Лимончик нашелся быстро:
— Ну охраняемый махнул рукой, чтобы я заказал, башлевать-то ему.
Доброе пролетарское настроение всей каптерки тут же восстановилось. Потом только у Пети спросили: а сам-то попробовал текилы на халявку? Он честно сказал, что да и что ничего особенного, что-то вроде горькой настойки.
С дедовщиной к Кислицыну не лезли — он был постарше прочих и при необходимости мог двинуть в бубен.
Трудновато было с дисциплиной, но Петя терпел, знал — надо. Зато он подтянул рукопашный бой и стрельбу. Если бы умел шмалять так раньше, то, возможно, Пепел жил бы до сих пор.
Родителям он писал аккуратно, знал, что у них все более-менее и никто их не достает (за безопасностью семьи «улыбчивый» свято пообещал присмотреть).
А потом началась Чечня. На войне Пете понравилось: с котловым довольствием стало «четенько», а дури — поменьше.
Неожиданно для себя через несколько месяцев боев Петя фактически командовал тем, что условно называлось ротой. А он про себя «бригадой».
Бывший браток навел железную дисциплину. Он запретил своим солдатам отнимать у местных что-то, кроме еды. На фоне других подразделений это было вопиюще, но стреляли в них из-за угла реже. Дважды ходил на переговоры с полевыми командирами: тут военнослужащему Кислицыну в полной мере пригодились знания и опыт Лимончика (в ходе одной терки ему показалось, что с той стороны был московский знакомец, тот тоже пристально вглядывался в русского военного, тему развивать не стали). Солдаты его ценили. Командование тоже: таких, как Кислицын, не хватало.
В каком-то фильме Петя видел, как пиндосы атакуют каких-то косоглазых под странную мелодию. Идея ему понравилась.
Вскоре у его подразделения образовался большой магнитофон с колонками и набором кассет. Один раз их выезд на дело (ну то есть на боевое задание) снимал американский журналист, который, услышав первые такты мелодии, ошеломленно спросил, как давно русские солдаты стали увлекаться Квентином Тарантино.
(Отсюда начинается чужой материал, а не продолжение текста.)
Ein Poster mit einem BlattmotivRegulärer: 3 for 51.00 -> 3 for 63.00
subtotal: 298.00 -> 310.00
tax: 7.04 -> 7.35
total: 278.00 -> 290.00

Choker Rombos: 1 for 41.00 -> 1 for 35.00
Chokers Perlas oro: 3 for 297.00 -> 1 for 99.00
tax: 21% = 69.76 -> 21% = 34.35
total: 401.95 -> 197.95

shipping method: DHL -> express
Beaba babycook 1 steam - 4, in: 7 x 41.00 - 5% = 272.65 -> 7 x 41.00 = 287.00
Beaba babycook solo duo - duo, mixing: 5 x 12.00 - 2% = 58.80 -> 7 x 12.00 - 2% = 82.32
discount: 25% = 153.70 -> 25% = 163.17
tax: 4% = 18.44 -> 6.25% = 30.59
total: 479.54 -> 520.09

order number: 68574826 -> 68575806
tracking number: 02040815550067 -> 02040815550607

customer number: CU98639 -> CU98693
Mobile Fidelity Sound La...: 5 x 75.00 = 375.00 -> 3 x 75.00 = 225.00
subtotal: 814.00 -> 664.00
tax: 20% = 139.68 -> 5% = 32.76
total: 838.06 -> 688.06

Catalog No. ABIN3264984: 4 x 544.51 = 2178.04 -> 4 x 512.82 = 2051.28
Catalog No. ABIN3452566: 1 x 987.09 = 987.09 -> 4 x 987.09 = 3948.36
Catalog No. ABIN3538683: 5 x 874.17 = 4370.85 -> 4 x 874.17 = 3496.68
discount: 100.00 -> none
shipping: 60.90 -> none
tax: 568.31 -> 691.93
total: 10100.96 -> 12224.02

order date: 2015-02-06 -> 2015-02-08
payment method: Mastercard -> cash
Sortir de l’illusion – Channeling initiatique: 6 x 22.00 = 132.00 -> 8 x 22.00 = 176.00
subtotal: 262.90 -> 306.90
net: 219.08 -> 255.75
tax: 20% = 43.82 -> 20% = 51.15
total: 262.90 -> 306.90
Из завязавшейся беседы выяснилось, что полюбившийся мотив начинает фильм «Криминальное чтиво». Американец попробовал пересказать сюжет, ясно, что херь, но музон нормальный и, главное, везучий.
Родителям Петя писал, что их часть стоит недалеко от Чечни и в боях участия не принимает. Радовался, что нет никакой девушки на гражданке, не писать же Каролине-Антонине, он и ее почтового адреса не знал. Разве что Москва, клуб «Карусель», третий табурет у стойки, «до востребования», за выпивку — скидка, клофелином не травит.
На войне прошли почти полтора года. Дело близилось к мирному концу, непонятно, в чью пользу. Уже и лидеры Ичкерии наведались в Москву, и Борис Ельцин побывал налетом в Грозном.
Стрельба не то чтобы прекратилась, но стала эпизодической.
Петя рассчитывал на отпуск. «Улыбчивый» прислал весточку, что в июле подскочит поговорить.
19 июня Кислицын и его бойцы ждали футбол, Россия играла с Чехией. На чемпионате Европы национальная команда опозорилась ничуть не меньше, чем на прошлых. Хотелось хотя бы утешительной победы, как в 1990-м и 1994-м. Да и навалять чехам было бы со всех сторон правильно, пусть это и другие чехи.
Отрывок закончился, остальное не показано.